> [TASK DESCRIPTION]: Gather every line from the entries below that includes "dotnet".

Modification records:
*** Block opens ***

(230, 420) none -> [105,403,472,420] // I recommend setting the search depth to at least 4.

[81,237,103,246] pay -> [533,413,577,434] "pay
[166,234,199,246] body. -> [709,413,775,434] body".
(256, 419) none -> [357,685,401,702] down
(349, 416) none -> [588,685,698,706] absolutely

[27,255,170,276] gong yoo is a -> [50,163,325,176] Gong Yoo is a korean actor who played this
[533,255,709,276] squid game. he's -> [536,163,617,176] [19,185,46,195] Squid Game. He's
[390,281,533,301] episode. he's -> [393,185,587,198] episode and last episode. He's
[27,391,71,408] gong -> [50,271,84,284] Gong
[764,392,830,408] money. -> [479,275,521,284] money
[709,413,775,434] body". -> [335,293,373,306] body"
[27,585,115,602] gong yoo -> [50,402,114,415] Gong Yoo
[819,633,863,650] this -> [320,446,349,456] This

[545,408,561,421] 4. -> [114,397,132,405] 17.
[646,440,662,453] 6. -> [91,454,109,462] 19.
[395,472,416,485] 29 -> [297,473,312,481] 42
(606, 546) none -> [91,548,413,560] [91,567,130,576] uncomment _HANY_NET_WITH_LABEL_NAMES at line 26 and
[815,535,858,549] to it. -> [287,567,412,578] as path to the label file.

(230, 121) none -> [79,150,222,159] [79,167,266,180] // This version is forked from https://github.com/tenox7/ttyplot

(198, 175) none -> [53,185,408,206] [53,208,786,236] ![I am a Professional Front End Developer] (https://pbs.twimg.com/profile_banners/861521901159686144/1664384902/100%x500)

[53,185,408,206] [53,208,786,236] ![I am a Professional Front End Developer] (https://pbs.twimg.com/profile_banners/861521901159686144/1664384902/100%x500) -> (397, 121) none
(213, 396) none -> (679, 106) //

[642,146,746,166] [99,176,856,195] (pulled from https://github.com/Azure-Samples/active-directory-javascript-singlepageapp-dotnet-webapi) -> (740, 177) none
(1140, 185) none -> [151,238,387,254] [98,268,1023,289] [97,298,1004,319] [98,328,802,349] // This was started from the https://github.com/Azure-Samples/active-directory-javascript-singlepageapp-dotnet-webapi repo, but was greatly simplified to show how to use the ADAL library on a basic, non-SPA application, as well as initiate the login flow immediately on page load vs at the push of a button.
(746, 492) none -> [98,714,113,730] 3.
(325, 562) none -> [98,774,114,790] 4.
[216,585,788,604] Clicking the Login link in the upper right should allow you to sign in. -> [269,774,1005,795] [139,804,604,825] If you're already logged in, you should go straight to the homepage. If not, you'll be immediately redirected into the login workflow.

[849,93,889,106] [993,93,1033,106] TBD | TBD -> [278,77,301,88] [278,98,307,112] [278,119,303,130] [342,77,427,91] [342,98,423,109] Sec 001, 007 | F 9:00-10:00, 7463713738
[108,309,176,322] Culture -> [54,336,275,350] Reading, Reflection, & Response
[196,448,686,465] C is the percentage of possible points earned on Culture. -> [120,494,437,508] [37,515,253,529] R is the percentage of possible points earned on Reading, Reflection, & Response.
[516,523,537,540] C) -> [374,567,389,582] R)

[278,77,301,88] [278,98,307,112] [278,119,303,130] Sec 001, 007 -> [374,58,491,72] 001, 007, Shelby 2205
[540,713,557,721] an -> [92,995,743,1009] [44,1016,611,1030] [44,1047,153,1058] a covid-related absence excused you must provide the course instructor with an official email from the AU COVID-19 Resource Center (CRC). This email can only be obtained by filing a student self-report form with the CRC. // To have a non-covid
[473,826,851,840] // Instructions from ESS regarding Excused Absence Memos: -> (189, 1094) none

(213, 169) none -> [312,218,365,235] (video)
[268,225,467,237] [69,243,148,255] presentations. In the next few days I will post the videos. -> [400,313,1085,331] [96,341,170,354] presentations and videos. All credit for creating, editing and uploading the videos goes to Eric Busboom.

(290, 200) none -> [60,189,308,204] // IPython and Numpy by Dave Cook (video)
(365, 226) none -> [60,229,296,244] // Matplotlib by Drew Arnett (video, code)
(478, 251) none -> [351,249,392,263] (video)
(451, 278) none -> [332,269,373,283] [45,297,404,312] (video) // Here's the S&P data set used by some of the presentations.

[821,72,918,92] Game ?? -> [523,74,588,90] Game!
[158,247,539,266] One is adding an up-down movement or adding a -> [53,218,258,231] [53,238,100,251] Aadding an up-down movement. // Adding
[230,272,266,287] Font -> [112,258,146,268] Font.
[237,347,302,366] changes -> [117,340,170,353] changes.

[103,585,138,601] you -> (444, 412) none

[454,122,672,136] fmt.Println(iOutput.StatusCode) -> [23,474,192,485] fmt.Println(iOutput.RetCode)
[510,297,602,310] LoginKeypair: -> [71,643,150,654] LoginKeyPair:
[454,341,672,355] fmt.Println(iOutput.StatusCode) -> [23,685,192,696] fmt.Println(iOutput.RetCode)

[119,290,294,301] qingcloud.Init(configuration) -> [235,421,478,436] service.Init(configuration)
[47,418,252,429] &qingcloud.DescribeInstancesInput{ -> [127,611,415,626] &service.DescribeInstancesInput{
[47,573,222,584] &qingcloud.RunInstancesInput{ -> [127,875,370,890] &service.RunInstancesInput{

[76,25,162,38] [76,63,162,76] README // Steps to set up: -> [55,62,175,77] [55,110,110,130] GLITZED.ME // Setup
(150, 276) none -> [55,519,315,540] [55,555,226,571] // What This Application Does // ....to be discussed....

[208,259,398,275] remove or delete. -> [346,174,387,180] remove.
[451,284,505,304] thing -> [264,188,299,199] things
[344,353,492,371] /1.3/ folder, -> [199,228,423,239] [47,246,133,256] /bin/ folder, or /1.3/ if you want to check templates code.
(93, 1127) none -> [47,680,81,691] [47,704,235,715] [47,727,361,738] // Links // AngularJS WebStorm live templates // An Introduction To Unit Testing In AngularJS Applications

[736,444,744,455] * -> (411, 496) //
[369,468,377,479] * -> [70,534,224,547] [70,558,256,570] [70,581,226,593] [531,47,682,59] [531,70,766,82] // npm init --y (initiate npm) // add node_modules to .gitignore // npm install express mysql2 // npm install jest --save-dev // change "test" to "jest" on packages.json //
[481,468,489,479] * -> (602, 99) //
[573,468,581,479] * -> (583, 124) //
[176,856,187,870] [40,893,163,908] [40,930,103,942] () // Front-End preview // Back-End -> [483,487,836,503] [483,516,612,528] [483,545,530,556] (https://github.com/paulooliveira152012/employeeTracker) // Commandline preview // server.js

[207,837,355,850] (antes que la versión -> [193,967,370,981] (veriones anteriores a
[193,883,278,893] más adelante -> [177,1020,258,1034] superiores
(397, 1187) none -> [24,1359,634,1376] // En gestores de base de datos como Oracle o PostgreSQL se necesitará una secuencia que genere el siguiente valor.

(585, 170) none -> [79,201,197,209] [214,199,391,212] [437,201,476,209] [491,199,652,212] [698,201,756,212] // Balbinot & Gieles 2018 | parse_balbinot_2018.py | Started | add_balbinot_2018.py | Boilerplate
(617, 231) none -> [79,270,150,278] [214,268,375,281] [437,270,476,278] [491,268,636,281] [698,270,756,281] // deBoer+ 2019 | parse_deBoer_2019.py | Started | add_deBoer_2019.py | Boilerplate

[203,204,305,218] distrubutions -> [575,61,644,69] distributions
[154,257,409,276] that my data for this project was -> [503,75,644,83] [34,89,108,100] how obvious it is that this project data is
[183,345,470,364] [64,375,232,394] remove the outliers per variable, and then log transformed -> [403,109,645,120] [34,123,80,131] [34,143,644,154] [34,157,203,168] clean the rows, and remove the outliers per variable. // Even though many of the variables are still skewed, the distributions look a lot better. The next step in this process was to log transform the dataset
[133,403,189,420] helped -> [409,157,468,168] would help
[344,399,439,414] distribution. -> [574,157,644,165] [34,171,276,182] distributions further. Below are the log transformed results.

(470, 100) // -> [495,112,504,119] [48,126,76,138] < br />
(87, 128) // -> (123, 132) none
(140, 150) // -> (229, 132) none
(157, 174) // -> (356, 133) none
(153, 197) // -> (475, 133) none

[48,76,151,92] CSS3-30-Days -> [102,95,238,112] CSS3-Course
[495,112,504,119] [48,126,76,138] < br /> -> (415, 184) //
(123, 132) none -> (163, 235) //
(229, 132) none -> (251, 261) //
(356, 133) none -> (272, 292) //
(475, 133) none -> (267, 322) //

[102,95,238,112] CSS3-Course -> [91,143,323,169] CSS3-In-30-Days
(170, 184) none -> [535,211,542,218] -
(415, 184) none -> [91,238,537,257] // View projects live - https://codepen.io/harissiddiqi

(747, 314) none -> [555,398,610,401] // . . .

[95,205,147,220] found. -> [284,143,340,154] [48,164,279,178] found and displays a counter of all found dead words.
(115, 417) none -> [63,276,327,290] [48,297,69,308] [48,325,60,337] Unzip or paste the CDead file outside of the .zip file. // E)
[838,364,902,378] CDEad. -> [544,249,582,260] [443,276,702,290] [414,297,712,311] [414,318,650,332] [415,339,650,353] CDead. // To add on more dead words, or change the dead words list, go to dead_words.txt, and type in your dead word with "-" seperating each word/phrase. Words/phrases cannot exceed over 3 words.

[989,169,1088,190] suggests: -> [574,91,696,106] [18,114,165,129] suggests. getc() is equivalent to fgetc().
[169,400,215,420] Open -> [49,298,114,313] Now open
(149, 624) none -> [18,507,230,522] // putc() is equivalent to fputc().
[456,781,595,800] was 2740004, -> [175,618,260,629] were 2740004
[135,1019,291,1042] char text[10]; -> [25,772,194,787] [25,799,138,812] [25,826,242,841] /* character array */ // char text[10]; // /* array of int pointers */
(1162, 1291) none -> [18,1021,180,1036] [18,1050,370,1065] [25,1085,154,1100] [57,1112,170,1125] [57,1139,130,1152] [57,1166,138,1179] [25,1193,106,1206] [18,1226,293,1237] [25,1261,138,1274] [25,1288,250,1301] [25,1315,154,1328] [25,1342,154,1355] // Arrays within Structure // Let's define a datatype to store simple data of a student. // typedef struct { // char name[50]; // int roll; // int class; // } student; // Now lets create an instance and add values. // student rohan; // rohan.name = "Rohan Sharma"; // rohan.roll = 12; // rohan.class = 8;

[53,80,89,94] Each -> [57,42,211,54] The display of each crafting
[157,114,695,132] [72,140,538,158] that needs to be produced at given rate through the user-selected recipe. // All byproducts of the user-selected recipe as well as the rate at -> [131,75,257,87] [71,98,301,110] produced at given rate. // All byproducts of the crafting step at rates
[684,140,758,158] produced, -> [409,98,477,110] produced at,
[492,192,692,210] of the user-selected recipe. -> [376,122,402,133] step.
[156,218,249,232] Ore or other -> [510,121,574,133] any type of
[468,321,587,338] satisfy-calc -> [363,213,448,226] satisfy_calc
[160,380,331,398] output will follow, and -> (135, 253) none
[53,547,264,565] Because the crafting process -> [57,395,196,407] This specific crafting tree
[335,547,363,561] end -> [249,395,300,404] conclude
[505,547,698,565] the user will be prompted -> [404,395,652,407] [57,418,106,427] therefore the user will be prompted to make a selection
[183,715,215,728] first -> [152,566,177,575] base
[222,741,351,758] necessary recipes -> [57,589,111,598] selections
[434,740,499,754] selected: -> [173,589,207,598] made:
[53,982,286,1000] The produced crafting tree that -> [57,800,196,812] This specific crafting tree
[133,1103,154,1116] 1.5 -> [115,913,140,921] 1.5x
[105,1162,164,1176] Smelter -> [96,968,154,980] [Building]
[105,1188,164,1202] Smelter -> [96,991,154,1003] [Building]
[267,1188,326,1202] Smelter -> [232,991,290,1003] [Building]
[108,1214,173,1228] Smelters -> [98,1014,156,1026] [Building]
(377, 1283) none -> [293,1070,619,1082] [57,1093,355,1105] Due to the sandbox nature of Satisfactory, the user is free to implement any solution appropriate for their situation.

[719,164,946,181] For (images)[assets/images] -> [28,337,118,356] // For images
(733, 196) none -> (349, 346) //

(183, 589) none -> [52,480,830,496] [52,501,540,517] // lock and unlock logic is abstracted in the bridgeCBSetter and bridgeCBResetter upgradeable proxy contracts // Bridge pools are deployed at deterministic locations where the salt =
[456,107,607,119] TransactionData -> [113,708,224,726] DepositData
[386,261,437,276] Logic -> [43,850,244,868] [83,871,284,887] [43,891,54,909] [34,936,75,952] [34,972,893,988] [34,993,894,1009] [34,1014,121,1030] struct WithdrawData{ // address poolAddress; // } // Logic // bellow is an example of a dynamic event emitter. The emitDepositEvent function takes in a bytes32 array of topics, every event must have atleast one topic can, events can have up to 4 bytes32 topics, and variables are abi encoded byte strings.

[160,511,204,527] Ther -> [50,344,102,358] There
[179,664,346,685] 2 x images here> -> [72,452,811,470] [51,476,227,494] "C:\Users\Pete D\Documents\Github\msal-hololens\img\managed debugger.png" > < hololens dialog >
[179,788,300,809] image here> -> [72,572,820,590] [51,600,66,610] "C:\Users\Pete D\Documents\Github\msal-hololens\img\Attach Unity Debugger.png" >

*** Block closes ***

> [YOUR SOLUTION]:
[642,146,746,166] [99,176,856,195] (pulled from https://github.com/Azure-Samples/active-directory-javascript-singlepageapp-dotnet-webapi) -> (740, 177) none
(1140, 185) none -> [151,238,387,254] [98,268,1023,289] [97,298,1004,319] [98,328,802,349] // This was started from the https://github.com/Azure-Samples/active-directory-javascript-singlepageapp-dotnet-webapi repo, but was greatly simplified to show how to use the ADAL library on a basic, non-SPA application, as well as initiate the login flow immediately on page load vs at the push of a button.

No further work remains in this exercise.